The effect of the Halothane and Rendement Napole genes on carcass and meat quality characteristics of pigs

The objective of this study was to determine the effects of the Halothane (N) and Rendement Napole (RN) genes on carcass and meat quality characteristics in pigs. Halothane and RN carrier (Nn/RN- rn+) Hampshire boars (n = 4) were mated to dams that were homozygous for the normal allele of both genes (NN/rn+ rn+) to produce progeny of four genotypes: 1, NN/rn+ rn+ (n = 31); 2, Nn/rn+ rn+ (n = 27); 3, NN/RN- rn+) (n = 30); and 4, Nn/RN- rn+ (n = 23). A DNA test was used to determine Halothane genotype, and longissimus glycolytic potential was used to predict the RN genotype. Pigs were reared under standard conditions to approximately 120 kg live weight and slaughtered at a commercial plant, and carcass characteristics and meat quality were evaluated.

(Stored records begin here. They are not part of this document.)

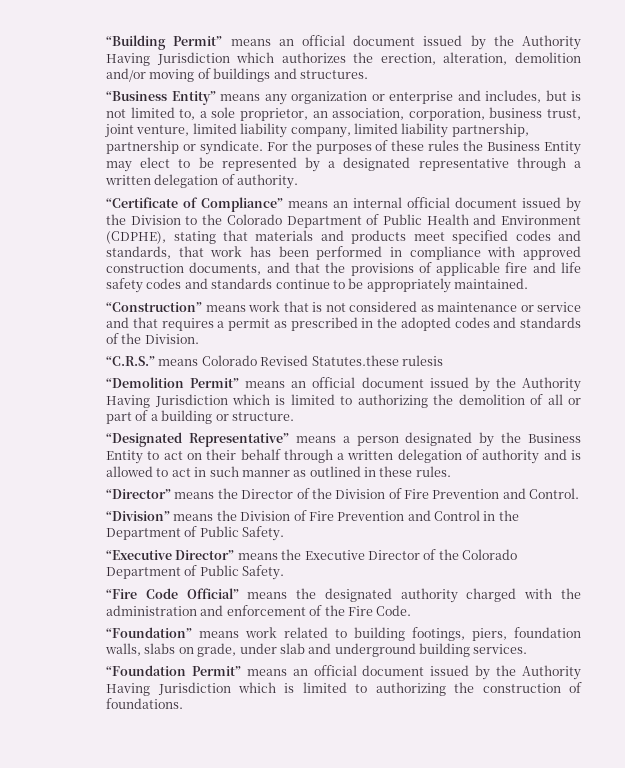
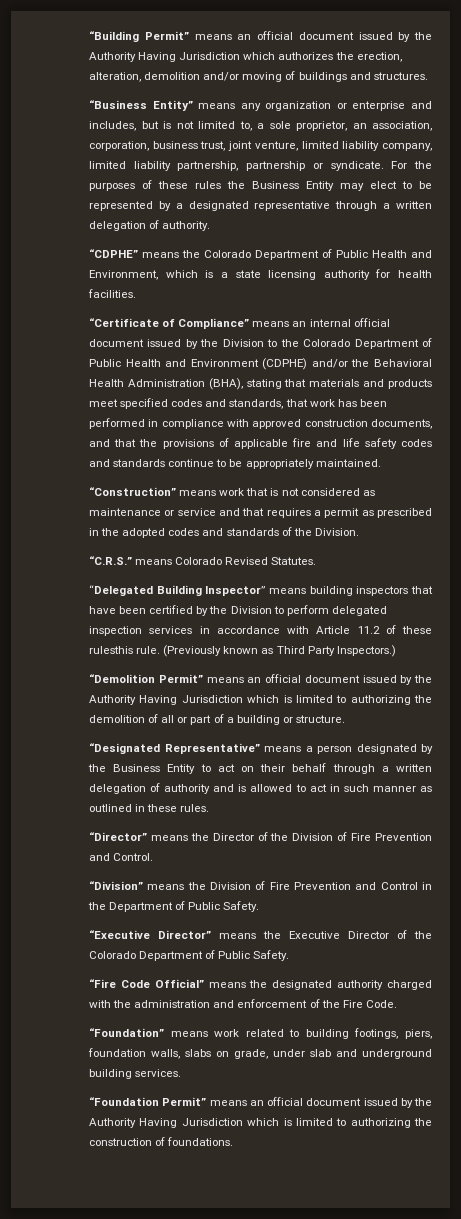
+ “CDPHE” means the Colorado Department of Public Health and Environment, which is a state licensing authority for health facilities.
- “Certificate of Compliance” means an internal official document issued by the Division to the Colorado Department of Public Health and Environment (CDPHE), stating that materials and products meet specified codes and standards, that work has been performed in compliance with approved construction documents, and that the provisions of applicable fire and life safety codes and standards continue to be appropriately maintained.
+ “Certificate of Compliance” means an internal official document issued by the Division to the Colorado Department of Public Health and Environment (CDPHE) and/or the Behavioral Health Administration (BHA), stating that materials and products meet specified codes and standards, that work has been performed in compliance with approved construction documents, and that the provisions of applicable fire and life safety codes and standards continue to be appropriately maintained.
- “C.R.S.” means Colorado Revised Statutes.these rulesis
+ “C.R.S.” means Colorado Revised Statutes.
+ “Delegated Building Inspector” means building inspectors that have been certified by the Division to perform delegated inspection services in accordance with Article 11.2 of these rulesthis rule. (Previously known as Third Party Inspectors.)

Halothane carriers (Nn/ _ _), in comparison to Halothane normal (NN/_ _) pigs, had shorter carcasses, lower longissimus ultimate pH, higher Minolta L* and b* values, and greater drip loss. Rendement Napole gene carriers (_ _/RN- rn+) had higher L* and b* values and drip and cooking loss and lower longissimus ultimate pH than homozygous recessive animals (_ _/rn+ rn+). There were Halothane x RN genotype interactions (P < 0.05) for subjective color, firmness, and marbling scores, and for shear force. Animals that were normal for both genes (NN/rn+ rn+) had the highest subjective scores for color (2.60, 1.88, 1.85, and 1.95, SE = 0.181, P < 0.05), firmness (2.53, 2.03, 2.10, and 1.89, SE = 0.182, P < 0 .05), and marbling (2.11, 1.44, 1.53, and 1.55, SE = 0.153, P < 0 .05) for genotypes 1, 2, 3, and 4, respectively, suggesting darker, firmer muscle with a higher level of marbling for this genotype. Shear force was highest for Nn/rn+ rn+ animals (3.83, 4.41, 3.79, and 3.70, respectively, SE = 0.172, P < 0.05). Gilts had less s.c. backfat thickness, greater longissimus muscle area, and lower subjective marbling scores than barrows. There was no effect (P > 0.05) of gender on other meat quality traits. This study illustrates the negative effects of the Halothane and RN genes on fresh pork quality and suggests that in combination the detrimental effects of the two genes are additive for ultimate pH, objective color, and water-holding capacity.